*** Block opens ***

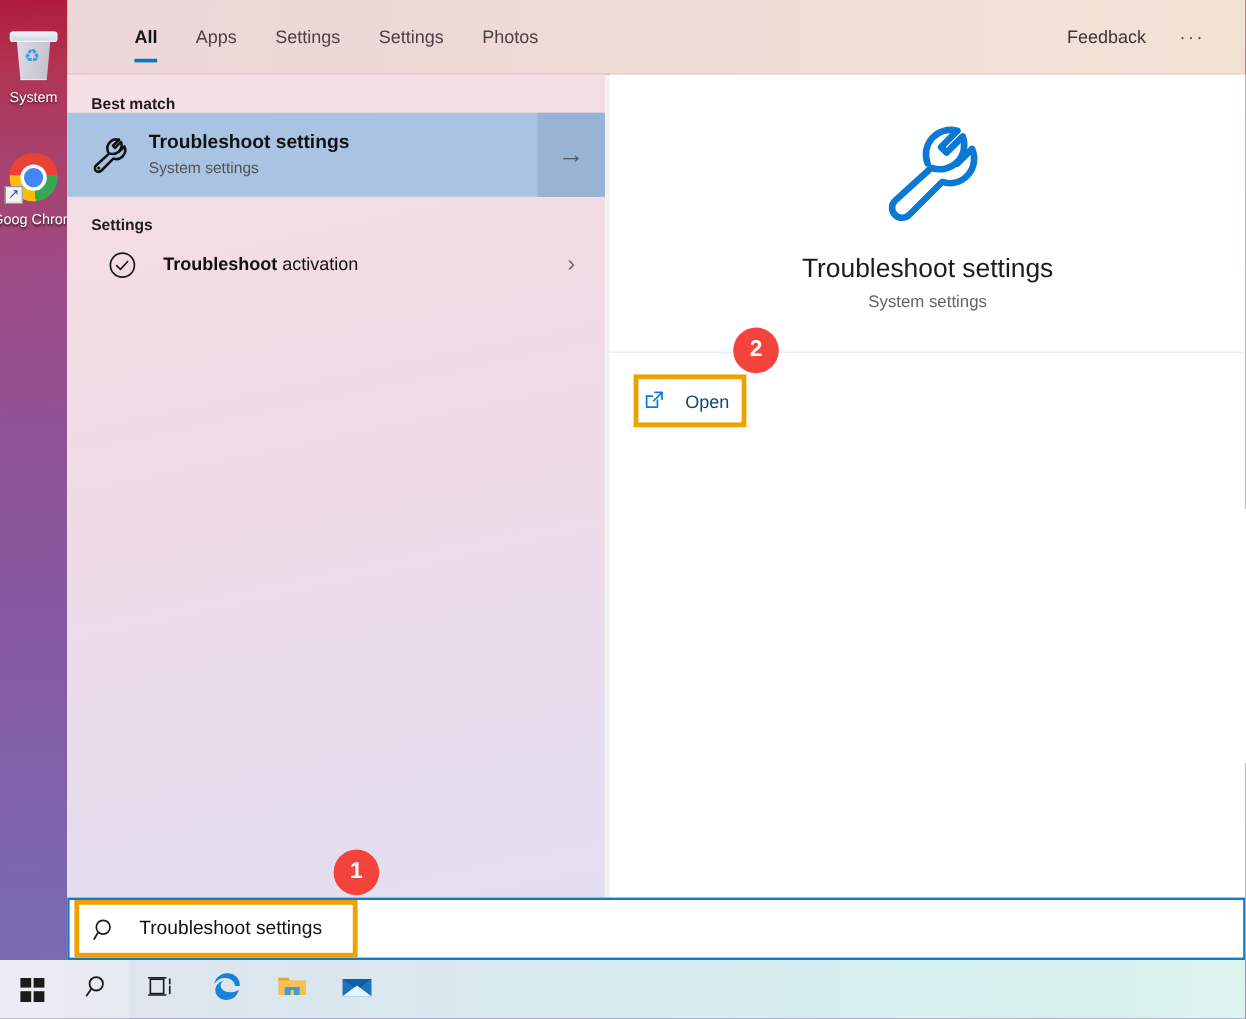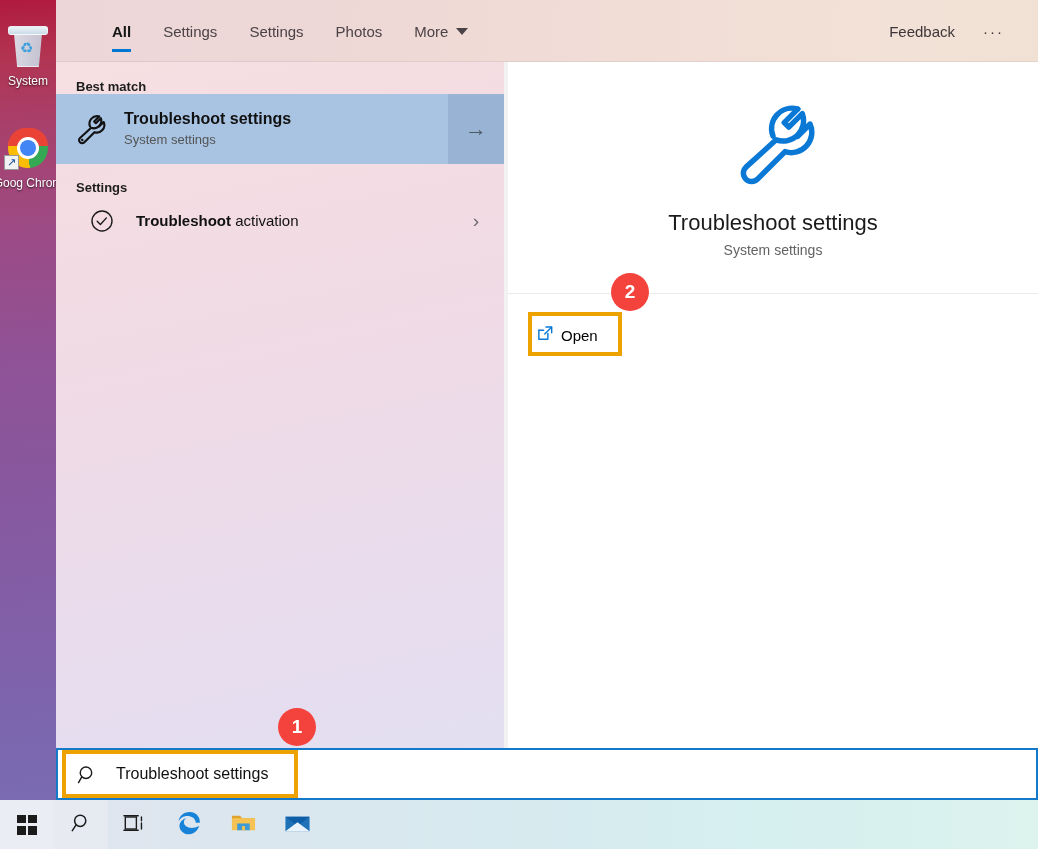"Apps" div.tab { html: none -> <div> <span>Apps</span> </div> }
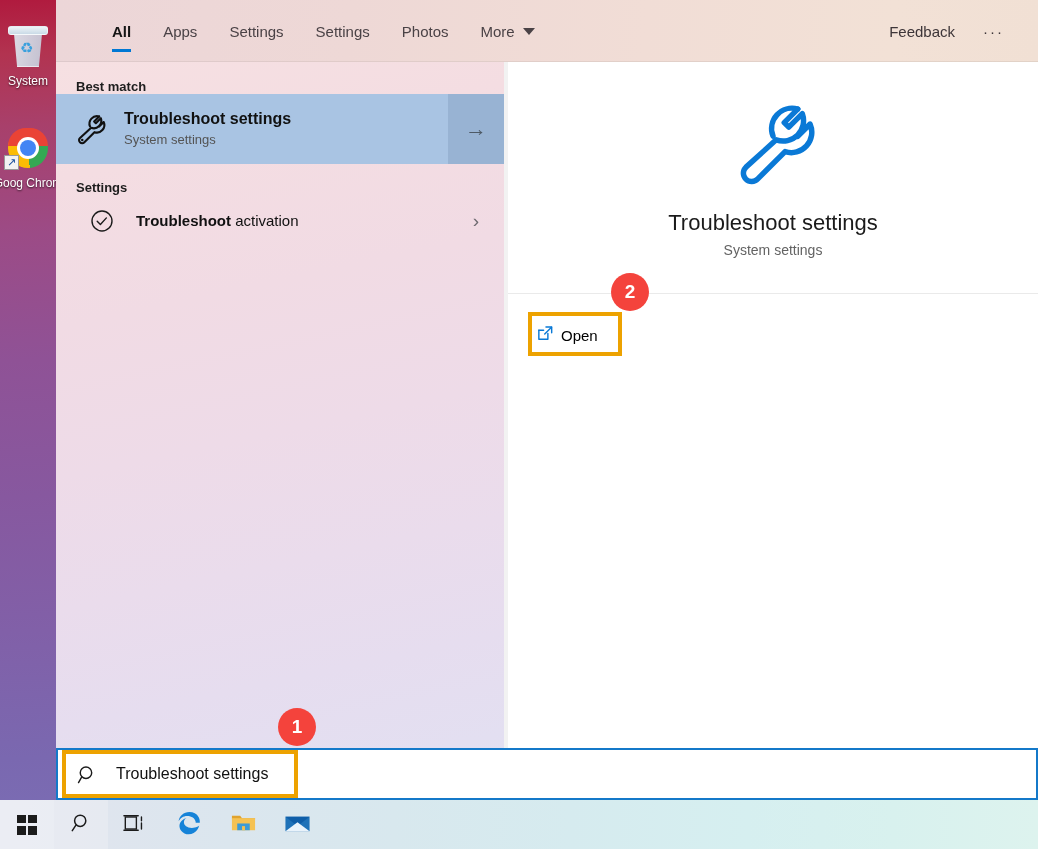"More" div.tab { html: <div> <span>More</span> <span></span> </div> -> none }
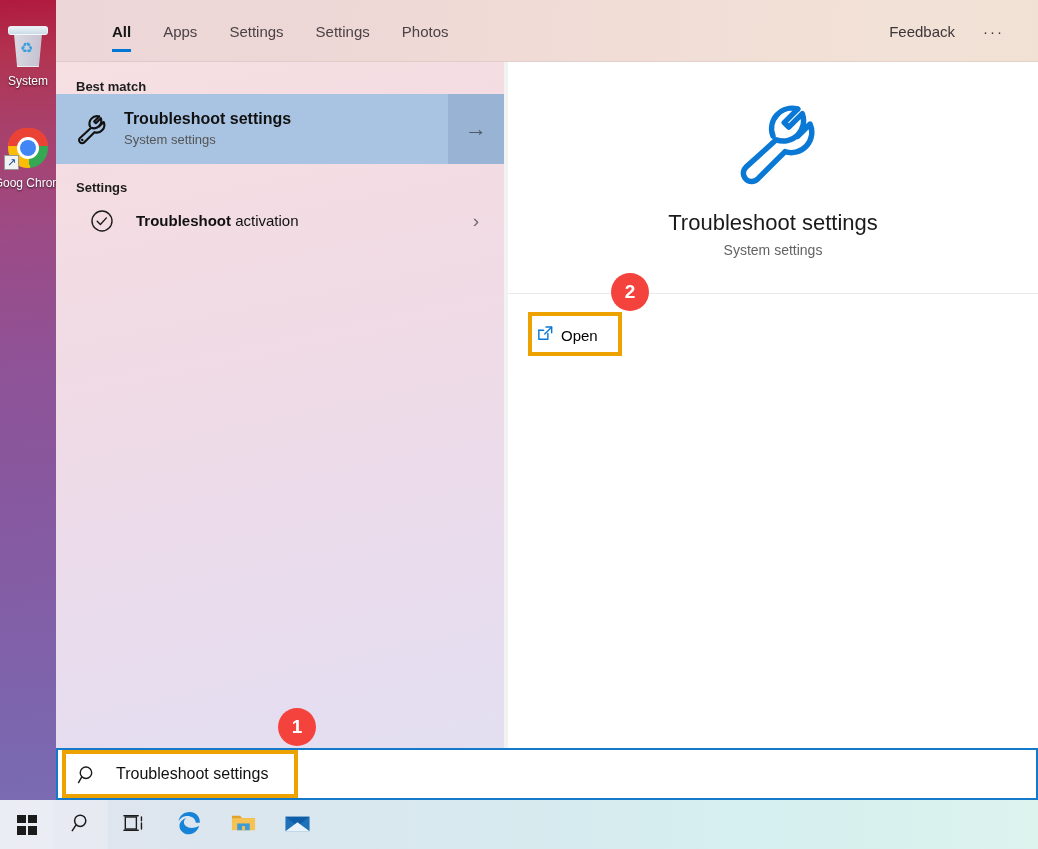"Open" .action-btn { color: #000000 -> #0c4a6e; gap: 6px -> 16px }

*** Block closes ***
*** Block opens ***

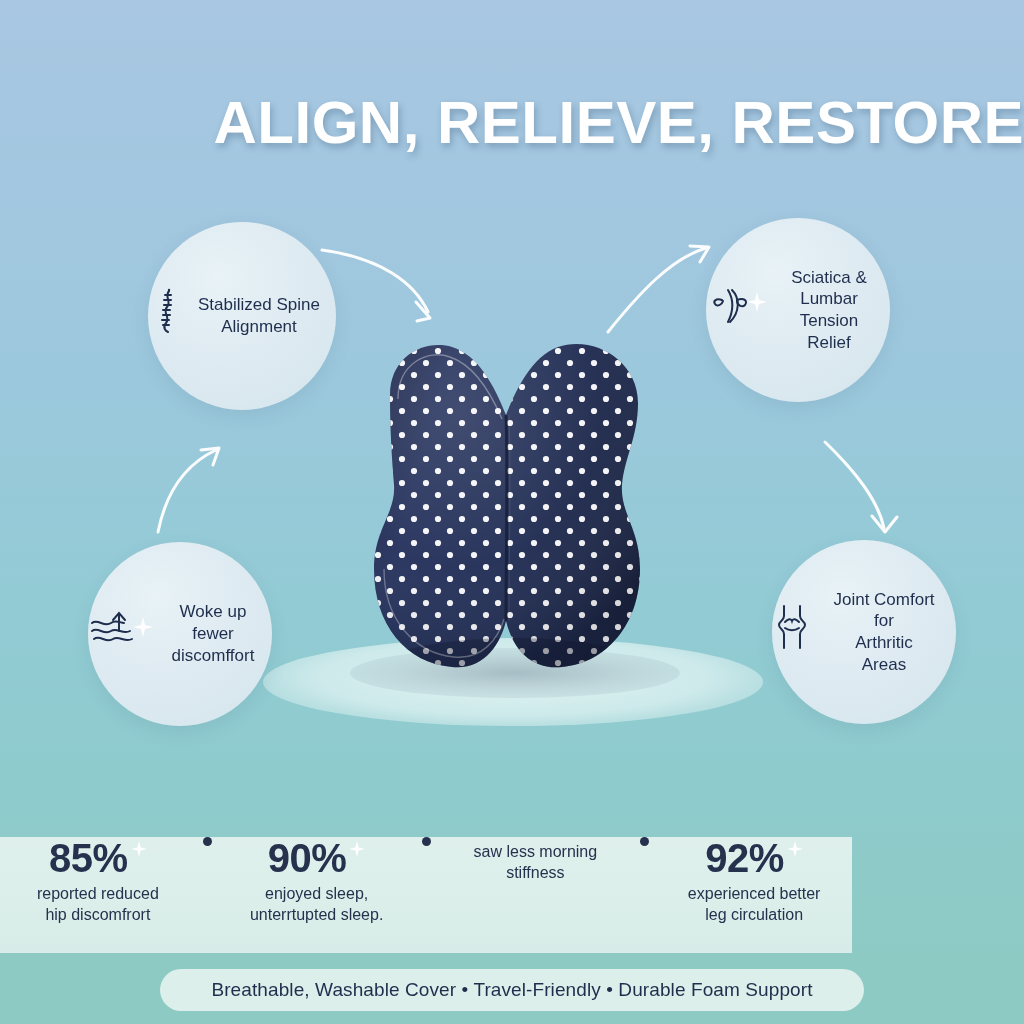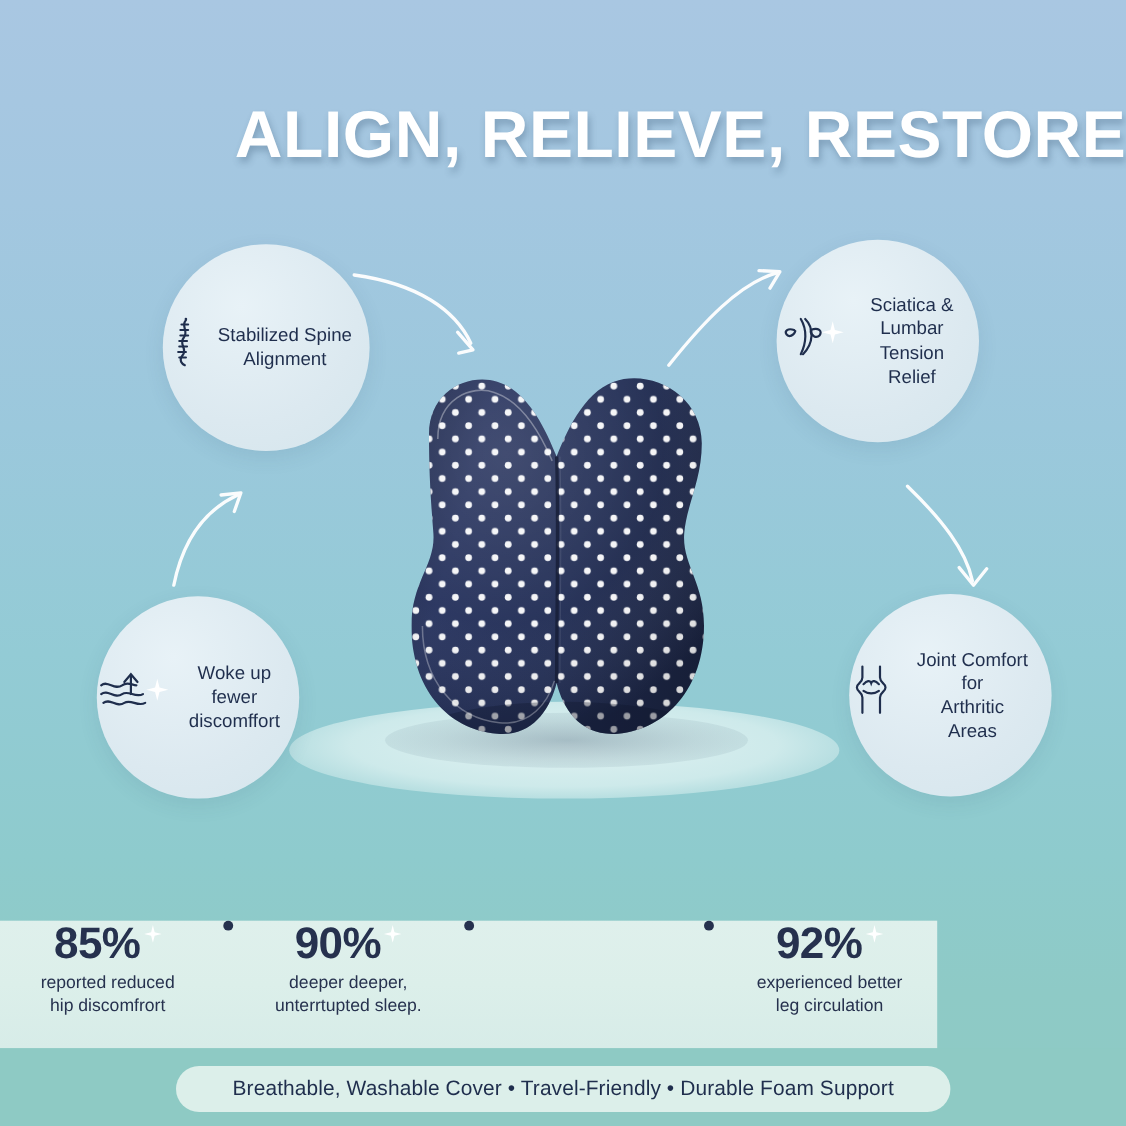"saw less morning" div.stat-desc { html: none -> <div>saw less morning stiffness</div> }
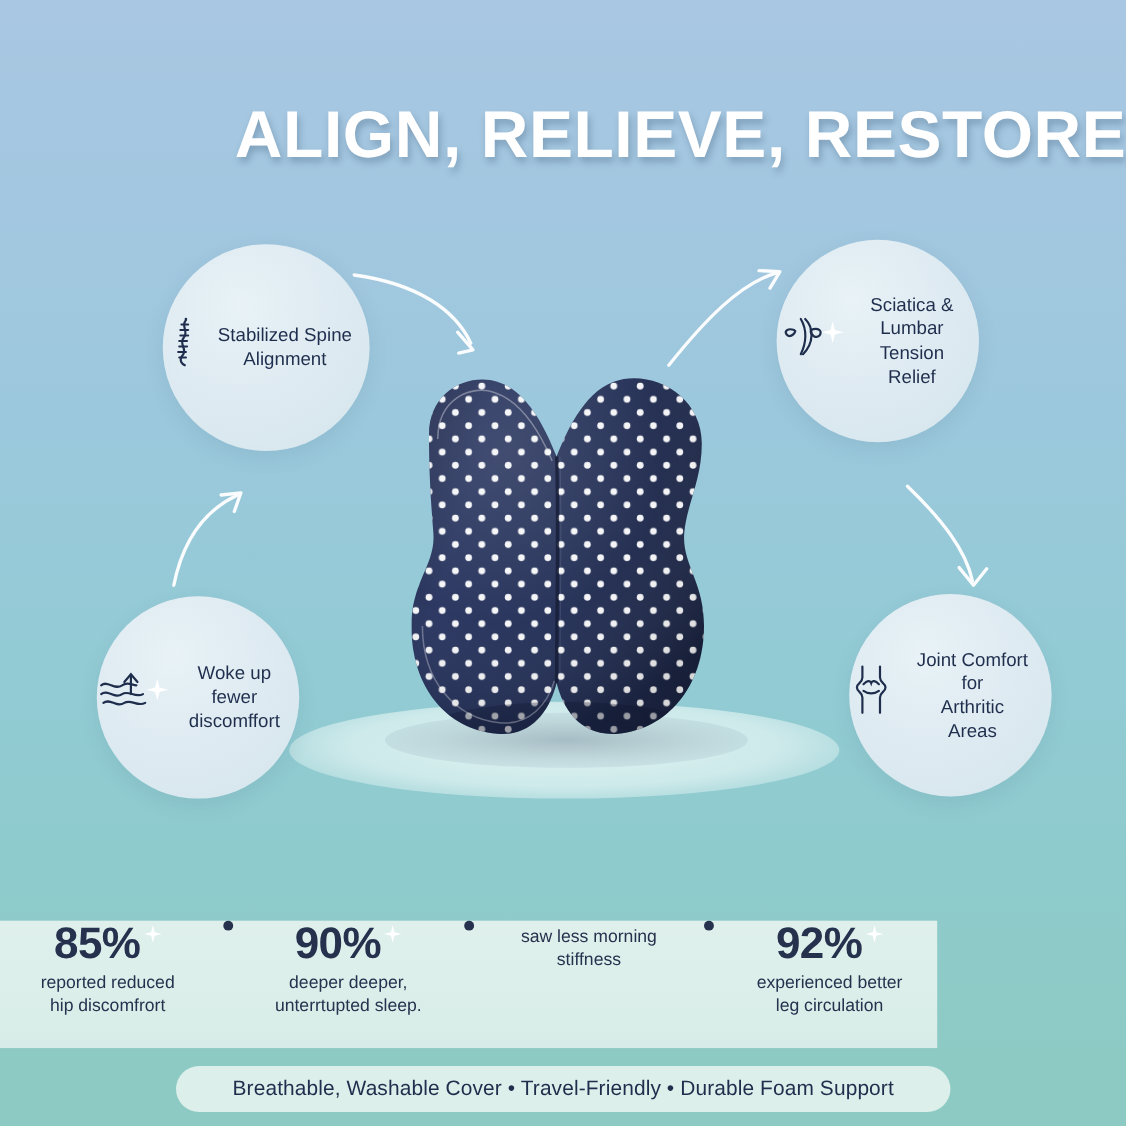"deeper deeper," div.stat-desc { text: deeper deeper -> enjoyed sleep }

*** Block closes ***

## Task prompt:
Copy only the lines above from the one containing "none -> <div>saw" through the one containing "text: deeper deeper", both included. Leave out the pictures.

## Solution for this task:
"saw less morning" div.stat-desc { html: none -> <div>saw less morning stiffness</div> }
"deeper deeper," div.stat-desc { text: deeper deeper -> enjoyed sleep }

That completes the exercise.